Code change snippets
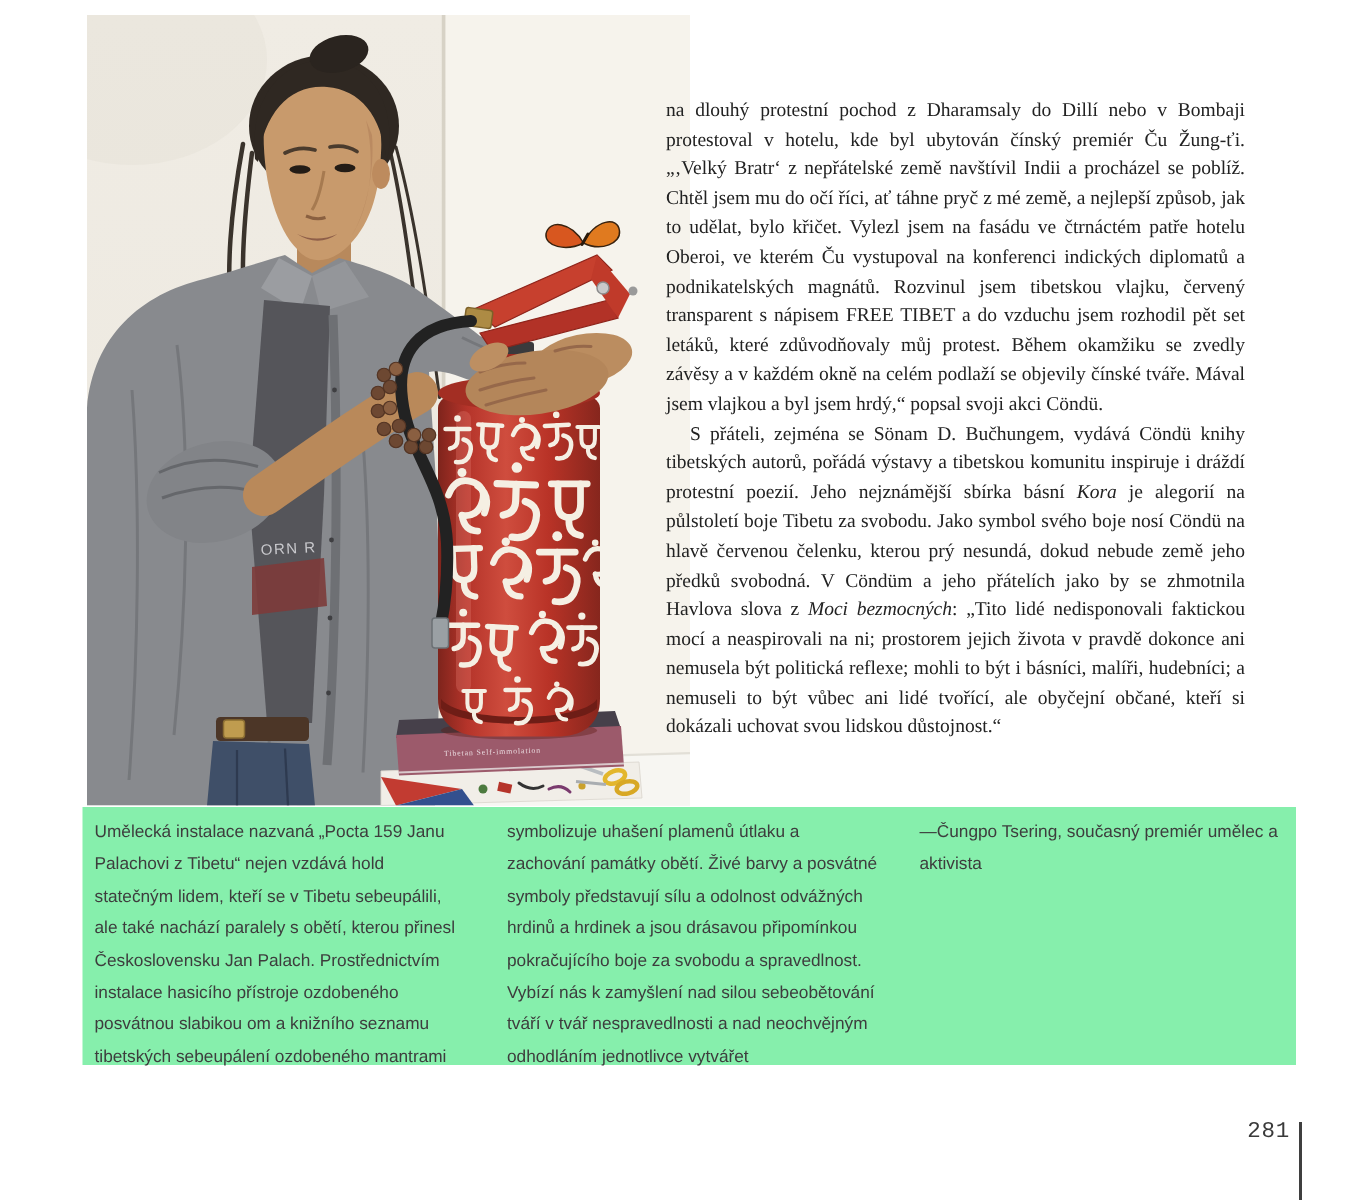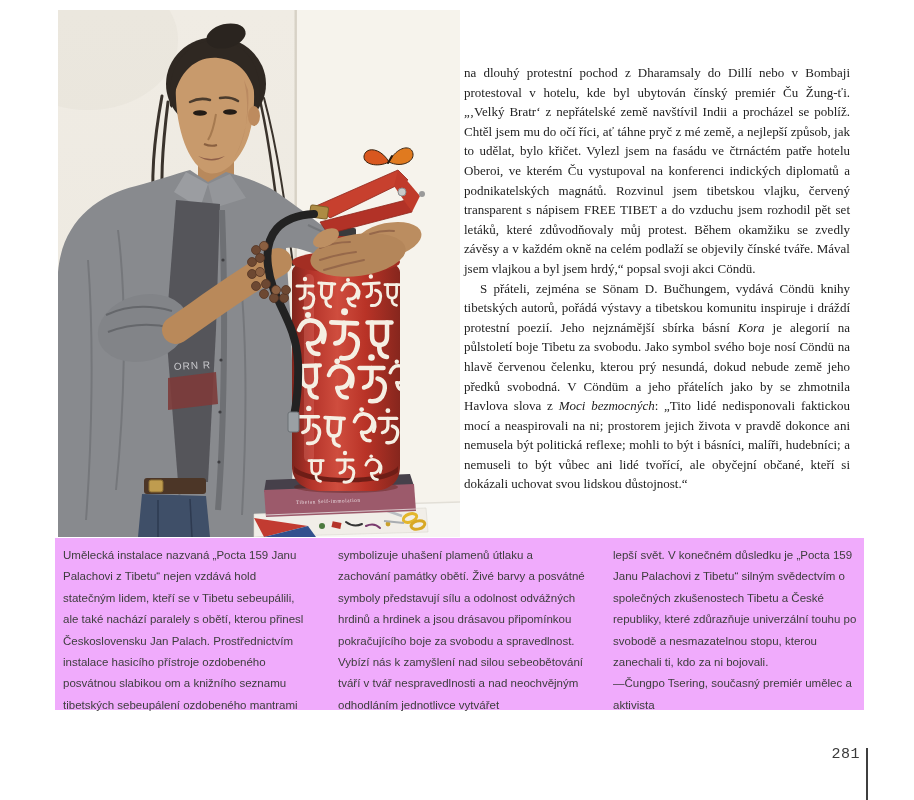"na dlouhý protestní pochod z" .article { left: 464px -> 444px }
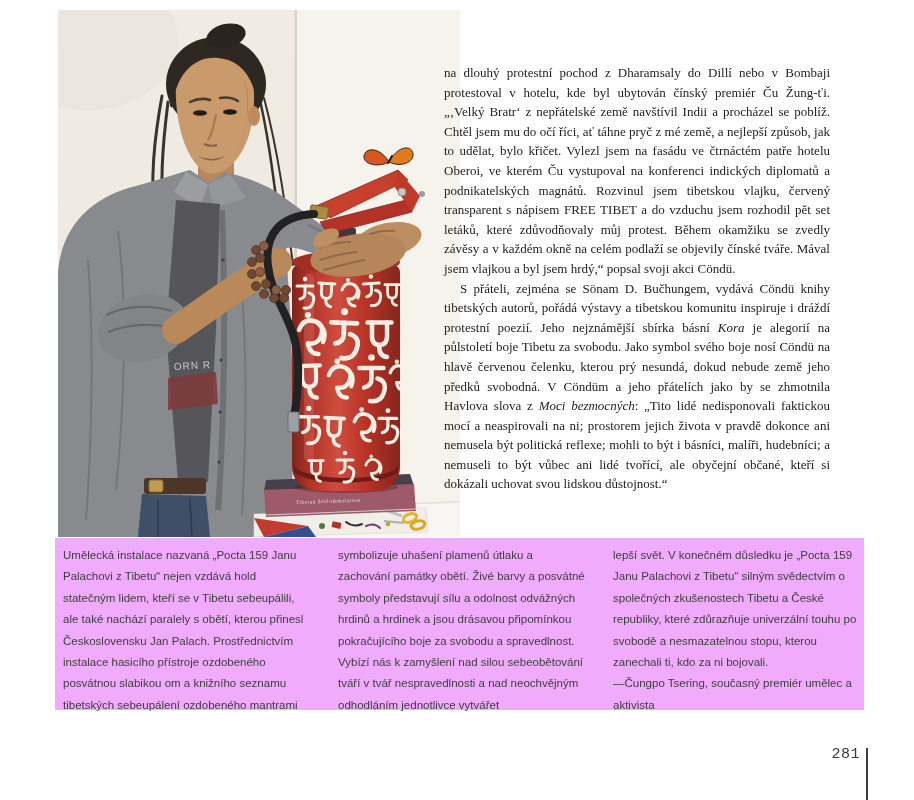"Umělecká instalace nazvaná „Pocta 159" .caption-band { background: #f0abfc -> #86efac }
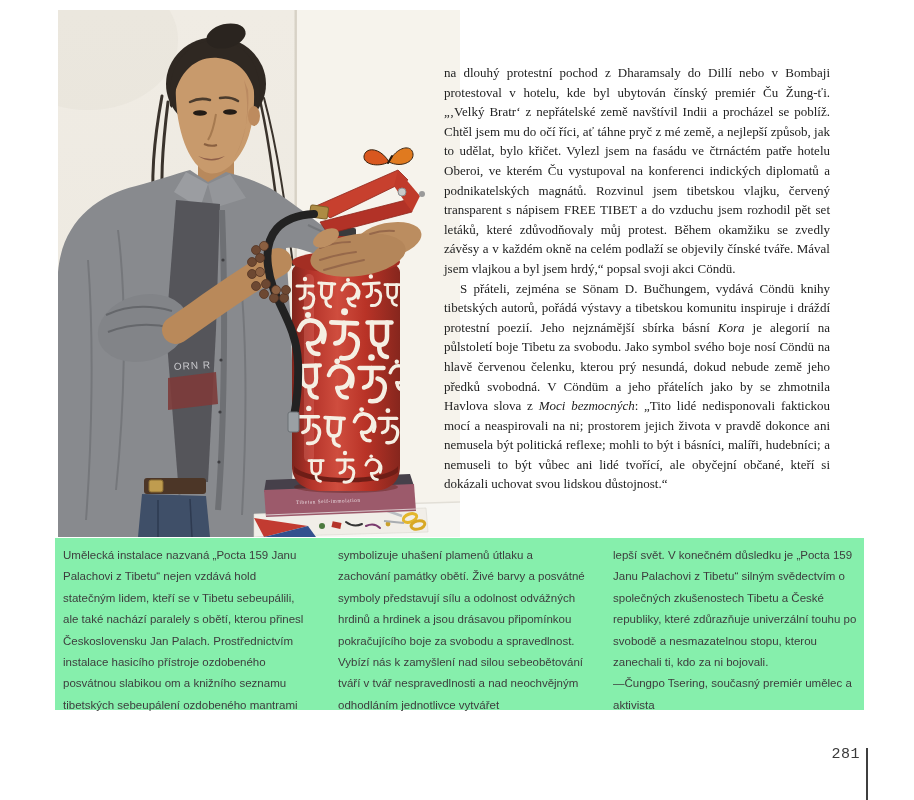"lepší svět. V konečném důsledku" p { html: <p>lepší svět. V konečném důsledku je „Pocta 159 Janu Palachovi z Tibetu“ silným svědectvím o společných zkušenostech Tibetu a České republiky, které zdůrazňuje univerzální touhu po svobodě a nesmazatelnou stopu, kterou zanechali ti, kdo za ni bojovali.</p> -> none }
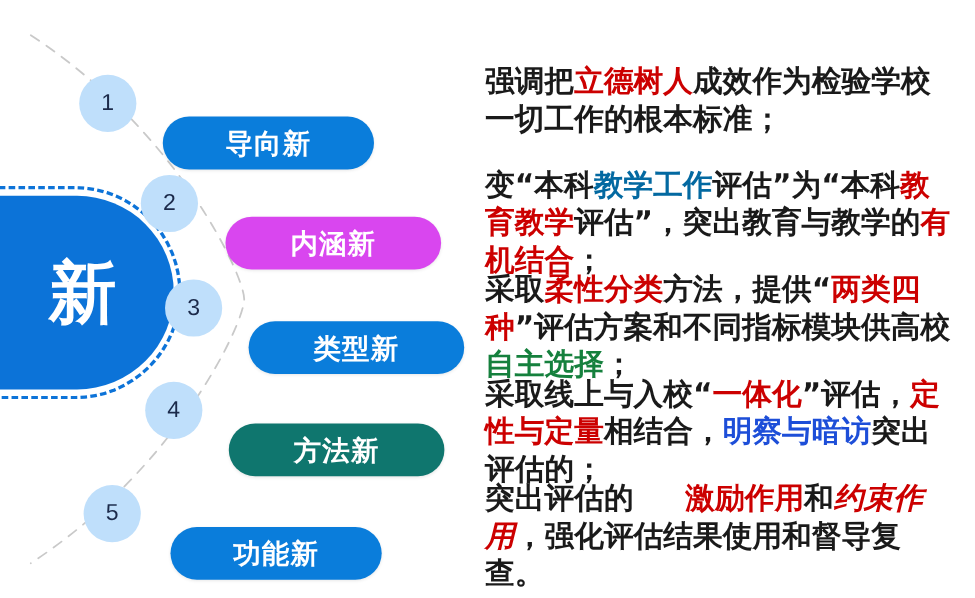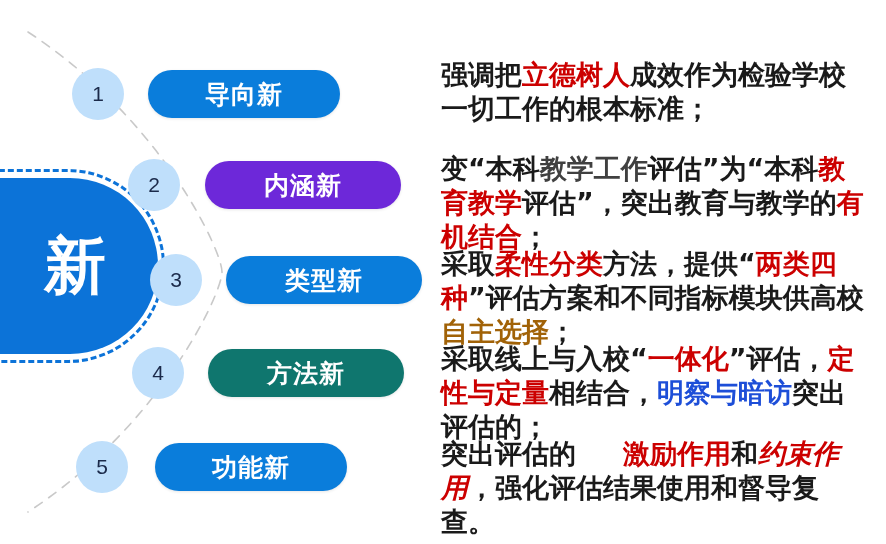"导向新" .pill { margin-top: none -> 36px }
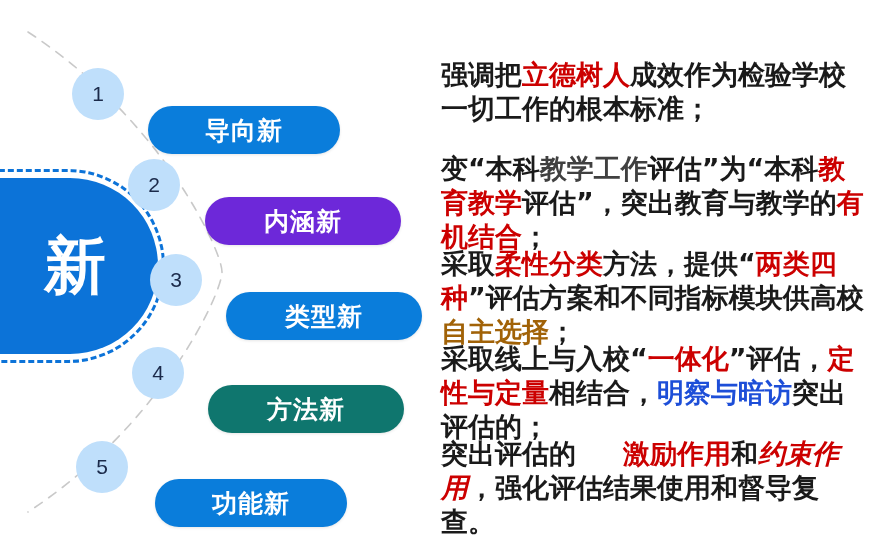"教学工作" span.hl { color: #404040 -> #0369a1 }
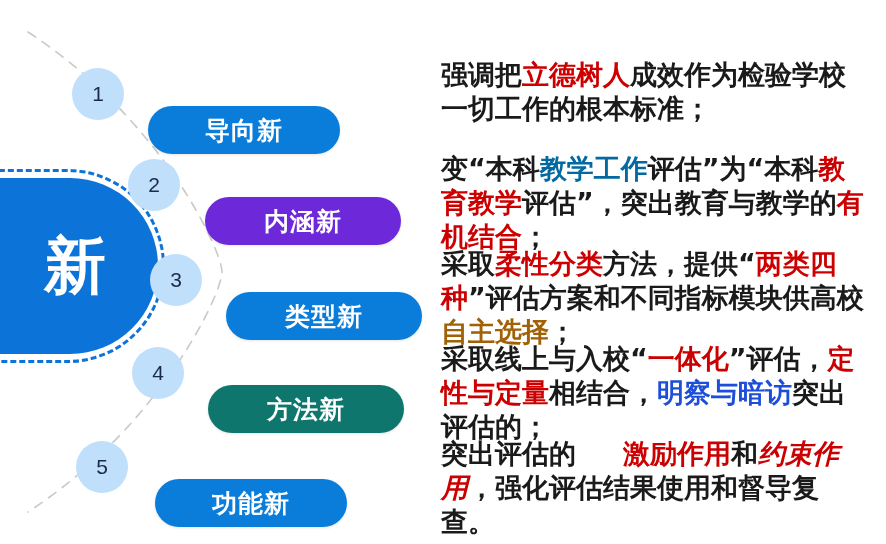"内涵新" div.pill { background: #6d28d9 -> #d946ef }
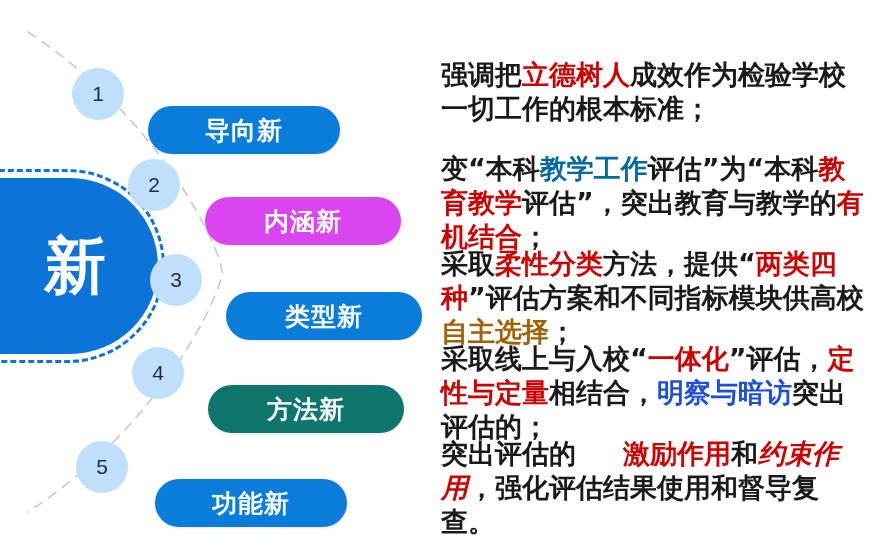"自主选择" span.hl { color: #a16207 -> #15803d }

#### EXERCISE BRIEF:
Return all of the entries word for word, but omit the pictures.

#### OUTPUT OF THE TASK:
"na dlouhý protestní pochod z" .article { left: 464px -> 444px }
"Umělecká instalace nazvaná „Pocta 159" .caption-band { background: #f0abfc -> #86efac }
"lepší svět. V konečném důsledku" p { html: <p>lepší svět. V konečném důsledku je „Pocta 159 Janu Palachovi z Tibetu“ silným svědectvím o společných zkušenostech Tibetu a České republiky, které zdůrazňuje univerzální touhu po svobodě a nesmazatelnou stopu, kterou zanechali ti, kdo za ni bojovali.</p> -> none }
"导向新" .pill { margin-top: none -> 36px }
"教学工作" span.hl { color: #404040 -> #0369a1 }
"内涵新" div.pill { background: #6d28d9 -> #d946ef }
"自主选择" span.hl { color: #a16207 -> #15803d }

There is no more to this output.